#ubuntu-laptop 2006-11-06
<Danny> hello
<Danny> i have important news on ubuntu laptop
<Danny> <
<Danny> well i need helo
<Burgundavia> Danny: hmm?
<Danny> lol
<Danny> there
<Danny> ok
<Danny> hi
<Danny> MY vol buttons on my laptop on the keyboard are ACPI
<Danny> I need to change them
<Danny> b/c they are chaging the wrong channle
<Danny> I need them to change PCM insted of Headphone
<Burgundavia> right
<Danny> so how do i fix
<Danny>  ti
<Burgundavia> no idea, sorry
<Danny> i need help i am about to through out this linux
<Burgundavia> you might try the sound preferences
<Danny> not there
<Burgundavia> right click on the speaker, choose the default thing
<Danny> how do i choose hte deful thing
<Burgundavia> right click on the speak
<Burgundavia> near the clock, choose preferences
<Danny> yes
<Danny> now wat
<Burgundavia> play with the various default settings
<Burgundavia> see what works
<Danny> idk
<Danny> i have no idea wat ur talking abou settins
<Danny> i get a thing up
<Burgundavia> you window should say "volume control preferences"
<Danny> i know
<Danny> but tere no setting to play with
<Danny> i Can hilight  stuff oooo
<Danny> n but seriously there is nothing there to chage or fidle wit
<Danny> in windws this is s easy to do why is is so hard in linux tht no one knows
<Danny> but nothing I said I want it to work
<Danny> ops
<Danny> i was jsut typing wile i wait
<Danny> :P
<Danny> <<
<Danny> any one
<Danny> ?
<Danny> no one?
<Burgundavia> you can try the forums, #ubuntu or the mailing list
<Danny> mailing list?
<Burgundavia> ubuntu-users
<volvoguy> hey guys, i still need to update my wiki page, but edgy final installed fine on my Toshiba Portege S100. no unrecognized hard drives this time around.
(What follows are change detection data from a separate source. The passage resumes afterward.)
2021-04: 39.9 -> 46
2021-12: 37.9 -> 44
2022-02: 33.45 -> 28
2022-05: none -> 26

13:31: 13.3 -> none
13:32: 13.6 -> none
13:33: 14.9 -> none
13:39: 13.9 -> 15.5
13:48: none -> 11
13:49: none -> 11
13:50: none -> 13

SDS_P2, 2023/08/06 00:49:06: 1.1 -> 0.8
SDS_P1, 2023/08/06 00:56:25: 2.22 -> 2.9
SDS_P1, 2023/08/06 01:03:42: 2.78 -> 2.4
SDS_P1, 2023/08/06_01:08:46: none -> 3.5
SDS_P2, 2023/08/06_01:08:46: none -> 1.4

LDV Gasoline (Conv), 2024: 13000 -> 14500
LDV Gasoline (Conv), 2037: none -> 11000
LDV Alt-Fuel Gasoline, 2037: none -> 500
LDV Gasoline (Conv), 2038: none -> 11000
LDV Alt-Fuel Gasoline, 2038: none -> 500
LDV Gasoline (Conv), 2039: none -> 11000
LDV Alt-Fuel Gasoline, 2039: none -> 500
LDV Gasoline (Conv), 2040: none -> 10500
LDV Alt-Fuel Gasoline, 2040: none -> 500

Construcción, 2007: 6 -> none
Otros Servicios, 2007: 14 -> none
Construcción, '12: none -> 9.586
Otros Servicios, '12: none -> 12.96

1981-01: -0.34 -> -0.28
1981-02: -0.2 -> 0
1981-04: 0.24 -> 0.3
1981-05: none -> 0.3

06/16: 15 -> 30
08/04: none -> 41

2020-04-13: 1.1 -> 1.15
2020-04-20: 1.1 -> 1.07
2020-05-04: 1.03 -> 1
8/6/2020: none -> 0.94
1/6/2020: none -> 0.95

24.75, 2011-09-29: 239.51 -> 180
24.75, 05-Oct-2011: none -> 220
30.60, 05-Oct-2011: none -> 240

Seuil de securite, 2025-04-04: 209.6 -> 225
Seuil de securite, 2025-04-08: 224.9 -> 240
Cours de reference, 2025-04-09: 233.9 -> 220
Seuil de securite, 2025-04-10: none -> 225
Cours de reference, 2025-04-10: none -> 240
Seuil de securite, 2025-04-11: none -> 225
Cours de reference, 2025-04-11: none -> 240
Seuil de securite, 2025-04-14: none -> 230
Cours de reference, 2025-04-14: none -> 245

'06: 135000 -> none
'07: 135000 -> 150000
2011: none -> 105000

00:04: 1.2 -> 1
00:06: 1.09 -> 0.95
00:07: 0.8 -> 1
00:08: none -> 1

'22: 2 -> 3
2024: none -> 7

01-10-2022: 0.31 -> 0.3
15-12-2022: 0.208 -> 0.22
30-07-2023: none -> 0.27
Woohoo!
<volvoguy> mjg59, are you around?
<volvoguy> anybody awake know who the laptop team lead is? 
#ubuntu-laptop 2006-11-07
* re-align is away: Gone, like your $$ to the government...
<merlin-linux> hiya all
<Nailor> hi
<merlin-linux> does anyone know the file that autoloads card readers
<merlin-linux> cause i have managed to get my 5 in 1 card reader working today, but i have to load the device via /etc/modules file atm
#ubuntu-laptop 2006-11-08
<Infecto> hi 
<Infecto> did some one run finger print sensor on linux ?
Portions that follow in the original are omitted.